--- START ---
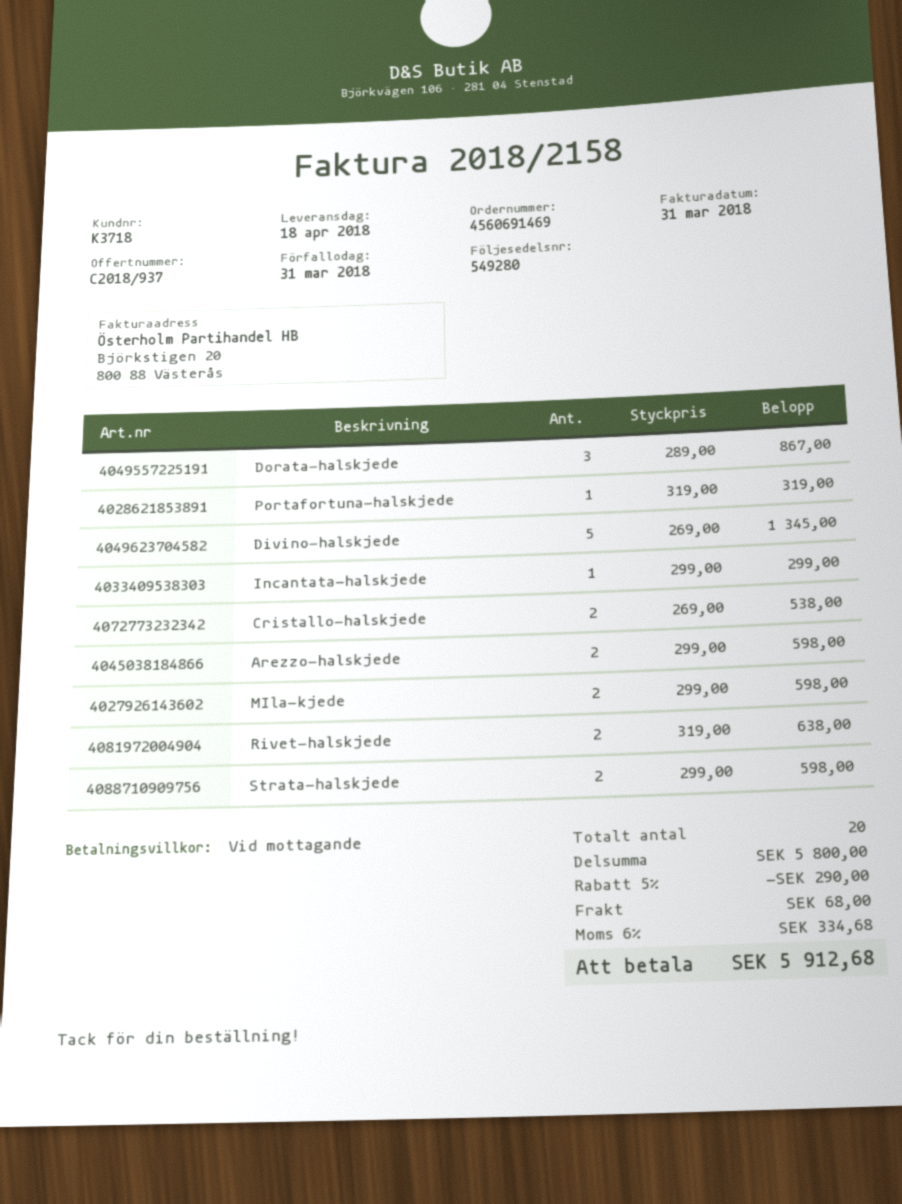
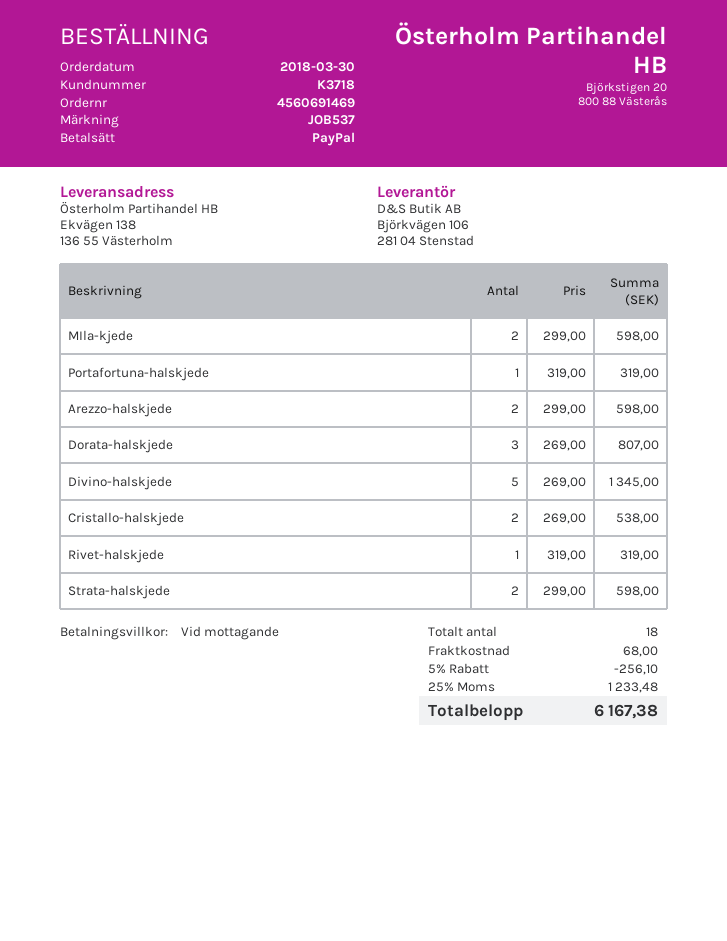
Dorata-halskjede: 3 x 289.00 = 867.00 -> 3 x 269.00 = 807.00
Incantata-halskjede: 1 x 299.00 = 299.00 -> none
Rivet-halskjede: 2 x 319.00 = 638.00 -> 1 x 319.00 = 319.00
total quantity: 20 -> 18
discount: 5% = 290.00 -> 5% = 256.10
tax: 6% = 334.68 -> 25% = 1233.48
total: 5912.68 -> 6167.38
--- END ---
[Task directions]:
All lines of the material above should be returned unchanged, but no pictures should be included.

[Response area]:
Dorata-halskjede: 3 x 289.00 = 867.00 -> 3 x 269.00 = 807.00
Incantata-halskjede: 1 x 299.00 = 299.00 -> none
Rivet-halskjede: 2 x 319.00 = 638.00 -> 1 x 319.00 = 319.00
total quantity: 20 -> 18
discount: 5% = 290.00 -> 5% = 256.10
tax: 6% = 334.68 -> 25% = 1233.48
total: 5912.68 -> 6167.38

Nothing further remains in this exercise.